Il n’est pas dans notre intention de nous positionner contre la quête de sens parmi les CSP+. Cependant nous lèverons toujours notre voix contre les réponses à cette perte de sens qui perpétuent un système de domination, aliènent nos existences et menacent la lutte écologique. C’est pour nous une condition minimale au dépassement du capitalisme.

Le groupe thématique politique d’Ingénieurs Engagés – qui réfléchit et mène un travail pour politiser le milieu ingénieur au sein du mouvement Ingénieurs Engagés (les opinions exprimées ici n’engagent que ce groupe, et non le mouvement dans son ensemble).

  1. Printemps Ecologique, https://printemps-ecologique.fr [site consulté le 9 Février 2020].

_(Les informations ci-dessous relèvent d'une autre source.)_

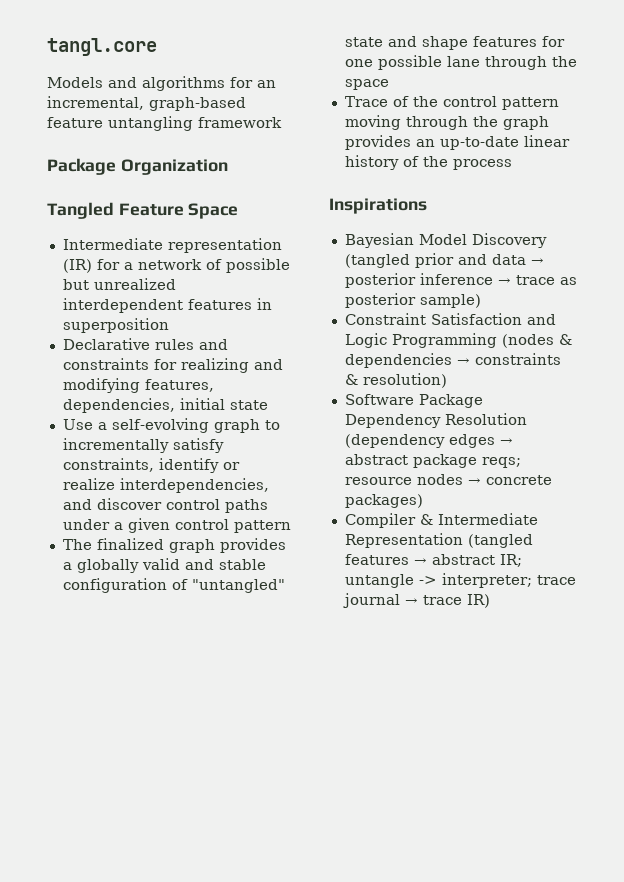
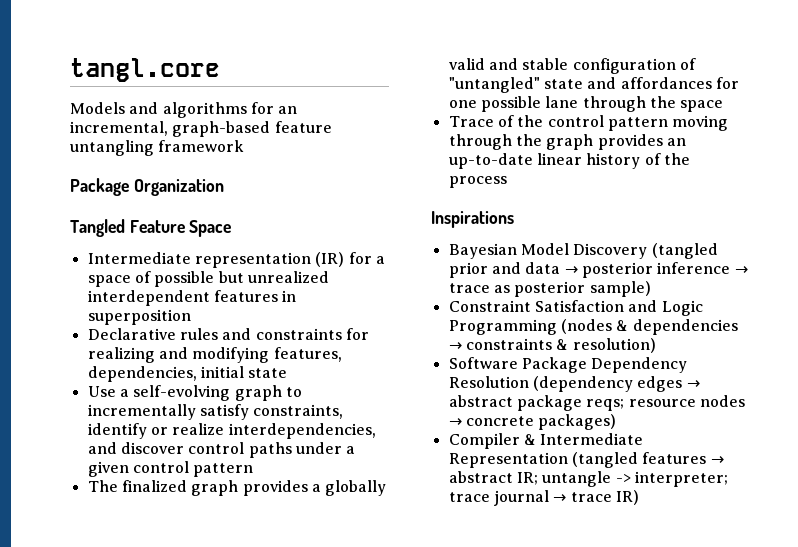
- Intermediate representation (IR) for a network of possible but unrealized interdependent features in superposition
+ Intermediate representation (IR) for a space of possible but unrealized interdependent features in superposition
- The finalized graph provides a globally valid and stable configuration of "untangled" state and shape features for one possible lane through the space
+ The finalized graph provides a globally valid and stable configuration of "untangled" state and affordances for one possible lane through the space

  2.  Printemps Ecologique, Le Manifeste, https://printemps-ecologique.fr/manifeste [site consulté le 9 Février 2020].
  3.  Description du compte Twitter de Maxime Blondeau “Enseignant, Cofondateur @ecosyndicat, Anthropologie @SciencesPo, ex @hetic @spintank 🔥 💧 🌳”, https://twitter.com/BlondeauMaxim [consulté le 9 Février 2020].
  4.  Pour un réveil écologique, Lancer mon appel pour un réveil écologique, “J’appelle mes futurs employeurs à devenir acteurs d’une transition écologique ambitieuse” https://appel.pour-un-reveil-ecologique.org/fr/#app [site consulté le 9 Février 2020]. 
  5. Étienne de La Boétie, Discours de la servitude volontaire. Cette incitation à quémander au monde de l’Entreprise Capitaliste son verdissement, afin que le travail pour ces organisations puisse être perçu comme suffisamment éthique pour avoir soi-même bonne conscience et ainsi faire perdurer le statu quo, tend à rappeler l’idée directrice de ce texte.